Pada tanggal yang sudah kami rencanakan pernikahanku tetap berlangsung. Mas-ku saudara ku satu-satunya sebagai wali yang menikahkan aku dengan Sofyan. Lelaki dari pulau seberang. Sebatas acara akad nikah di KUA. Selesai.
 Setelah sah sebagai suami istri, Sofyan meninggalkan rumah kontrakannya dan pindah ke rumahku.
Meskipun kami pengantin baru, tetapi situasi sungguh jauh dari bayangan ku semula. Hidup di kota metropolitan serasa tidak menarik lagi bagiku.
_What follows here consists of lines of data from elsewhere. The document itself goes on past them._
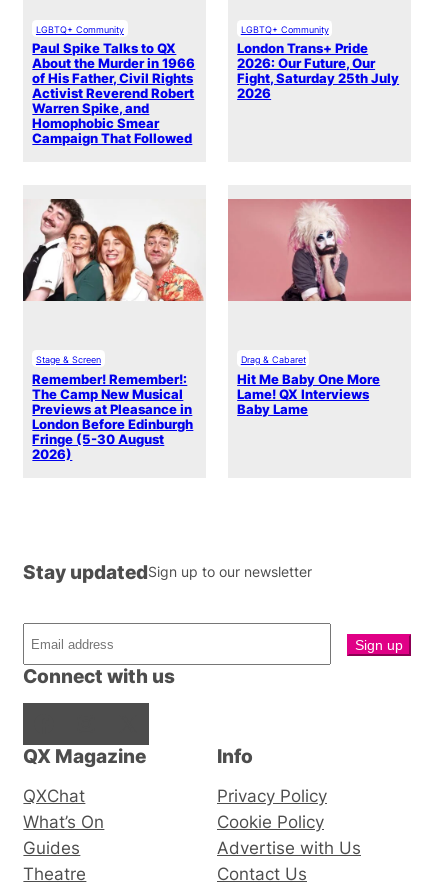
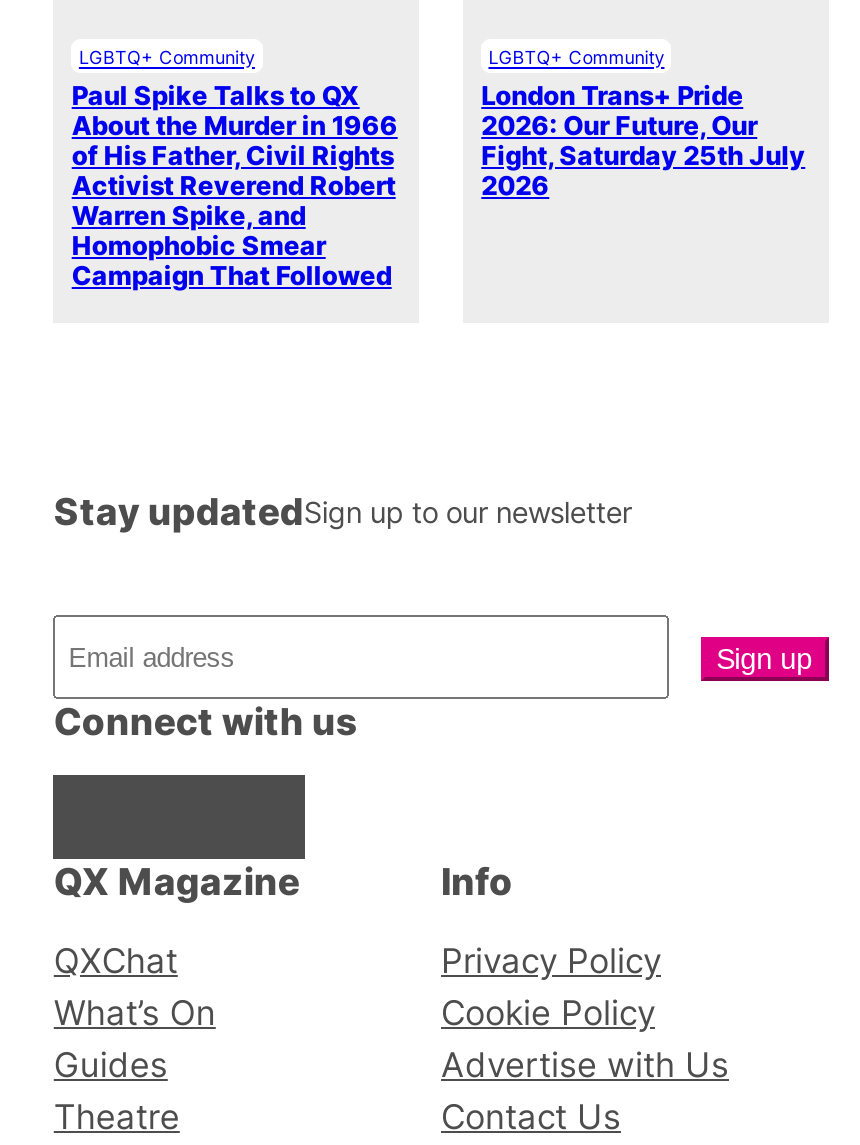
- [image]

- [image]

- Stage & Screen
- Remember! Remember!:
- The Camp New Musical
- Previews at Pleasance in
- London Before Edinburgh
- Fringe (5-30 August
- 2026)

- Drag & Cabaret
- Hit Me Baby One More
- Lame! QX Interviews
- Baby Lame
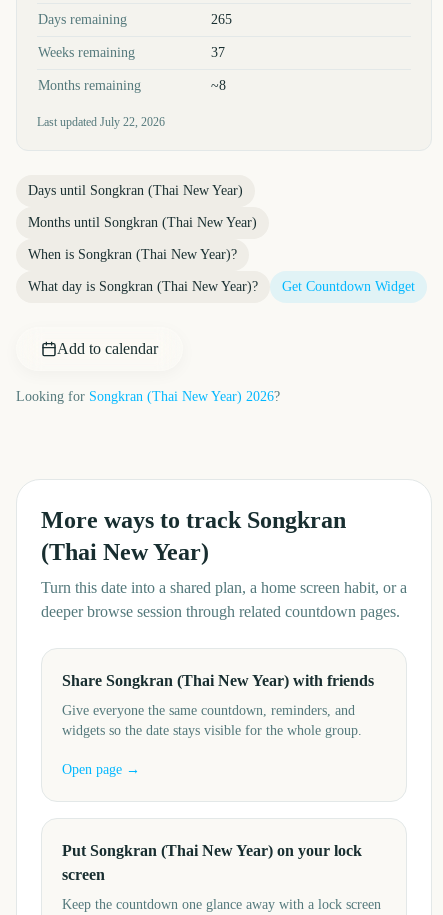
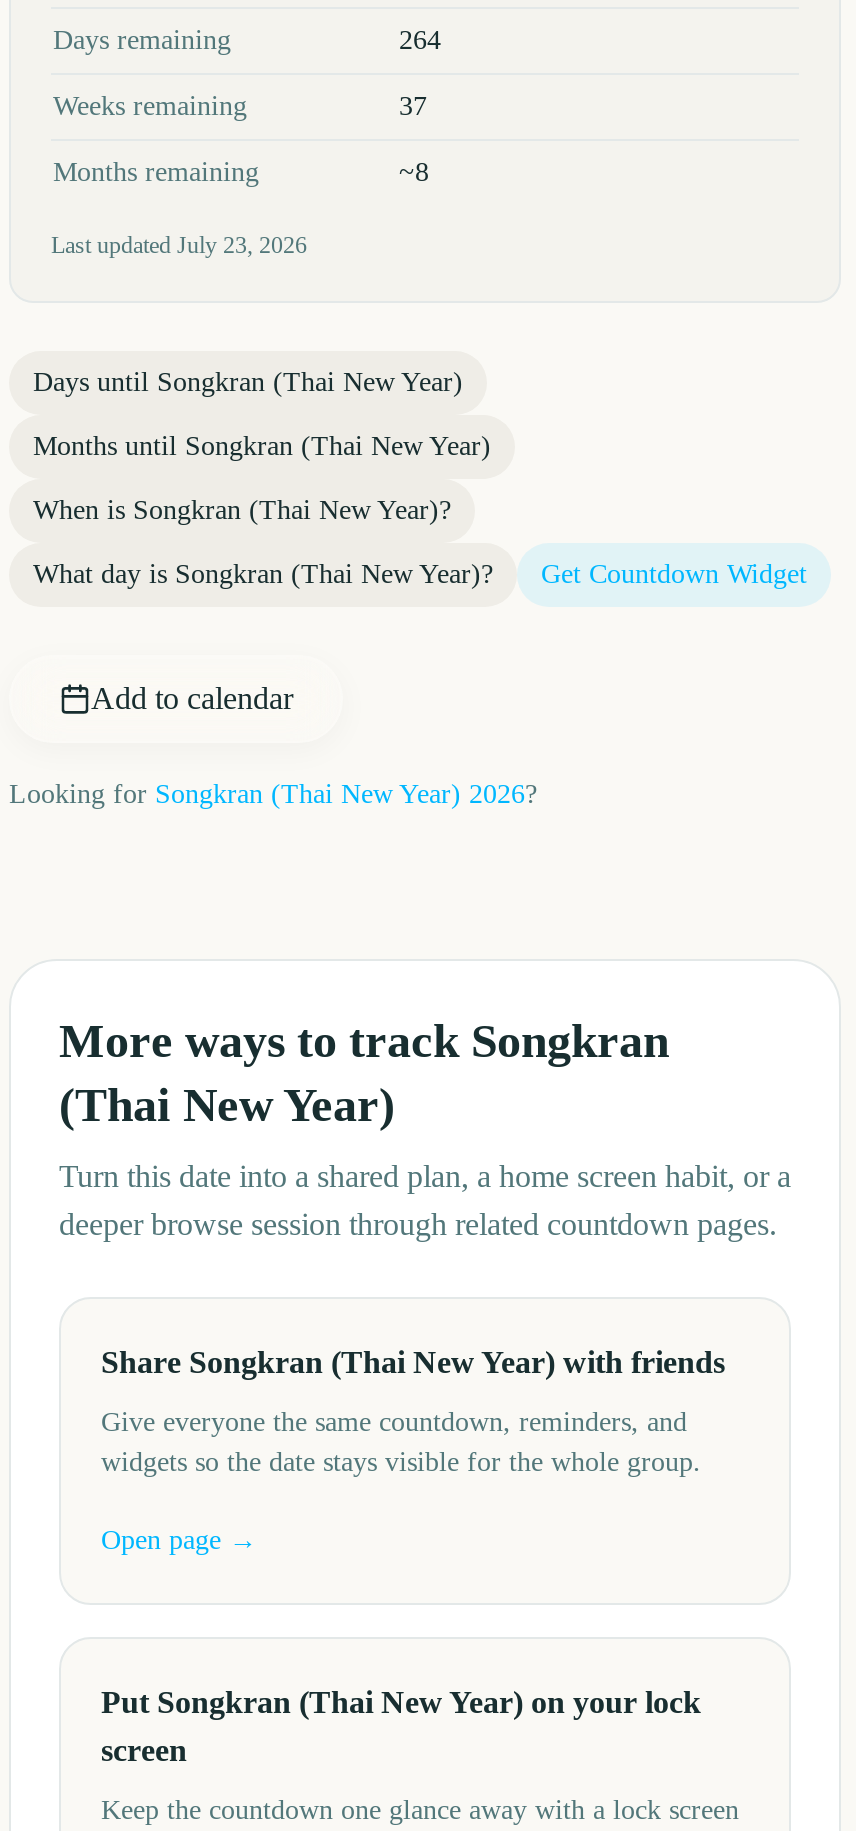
- 265
+ 264

- Last updated July 22, 2026
+ Last updated July 23, 2026
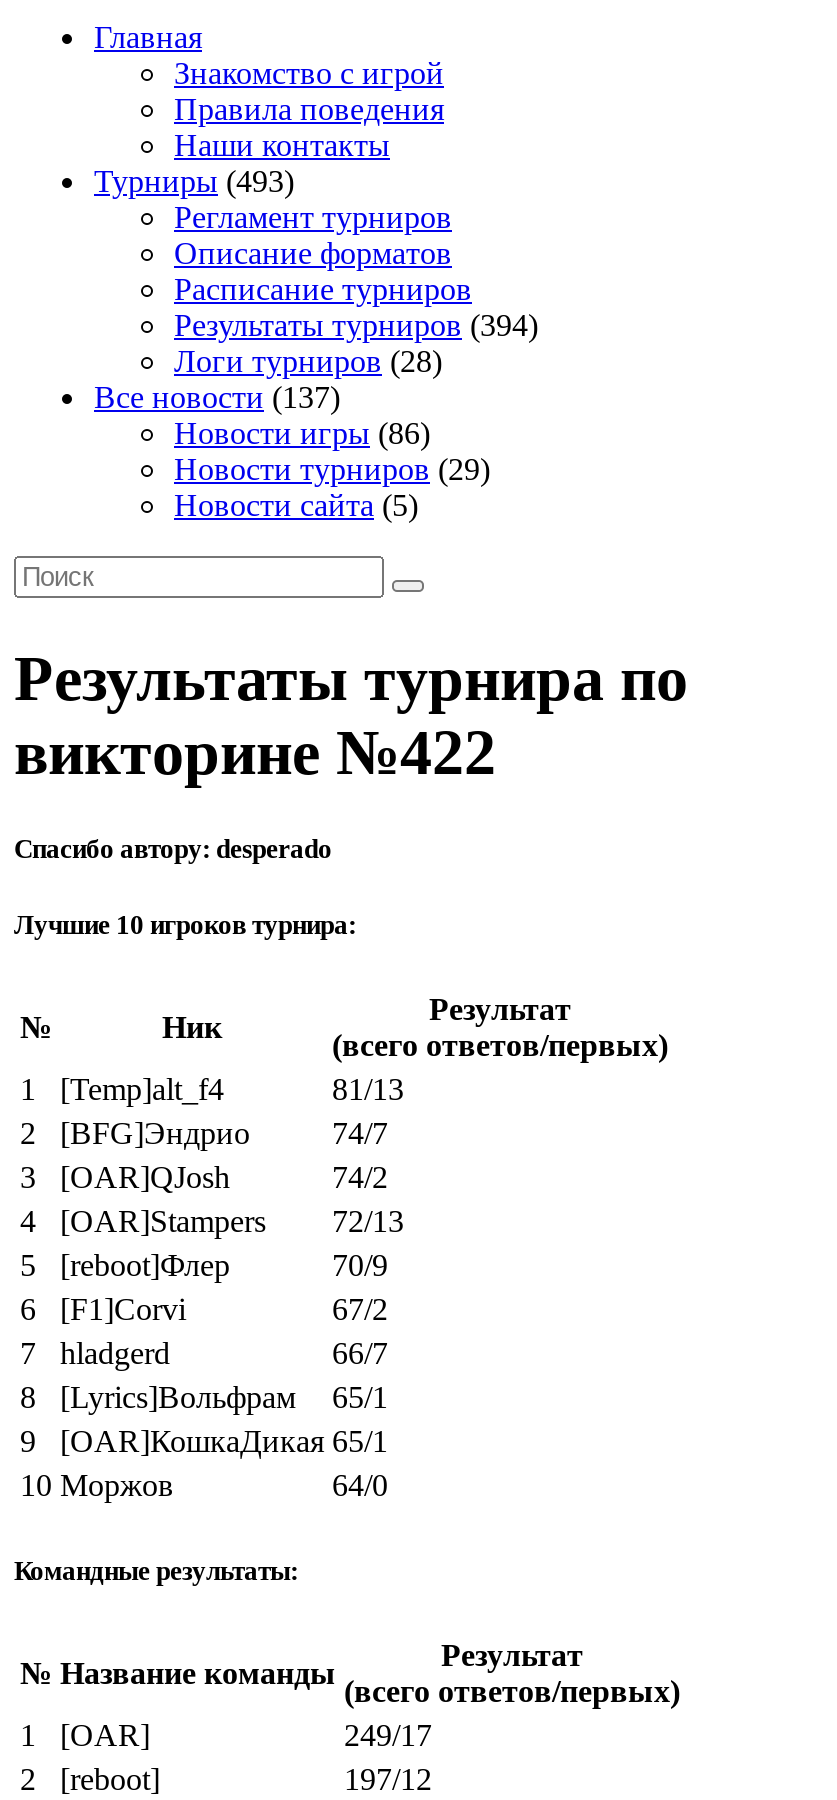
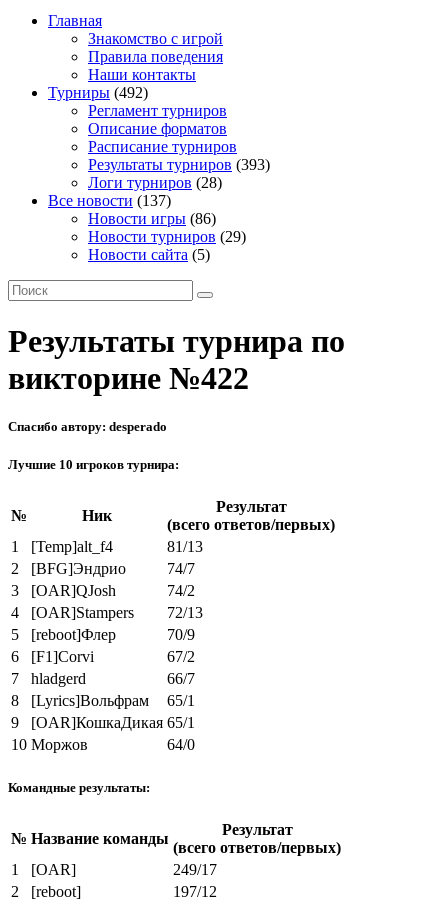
- Турниры (493)
+ Турниры (492)

- Результаты турниров (394)
+ Результаты турниров (393)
Terlebih setiap sudut di rumah selalu membangkitkan kenangan akan ibuku.
Membaca kondisi batinku, Sofyan melontarkan idenya,"ayo  kita pulang ke kampungku saja, hidup di Jakarta lama kelamaan nyesekin dada."
Kupikir itu cuma omongan sambil lalu, jadi tidak ku tanggapi.
Ternyata omongan itu diulangi lagi besoknya dengan tambahan,"ntar aku mau mengambil alih kebun bapak yang diurus oleh pamanku"nah, pikiran ku mulai terbuka.
"Lalu aku bisa kerja ngapain di sana?"
"Suka-suka dikau aja, ga ngapa-ngapain juga gak masalah!"jawabannya seperti candaan.
"Kupikir -pikir dulu, apa yang bisa ku kerjakan di sana dan jadi cuan, mana enak biasa kerja jadi mager." kami mulai bercanda lagi.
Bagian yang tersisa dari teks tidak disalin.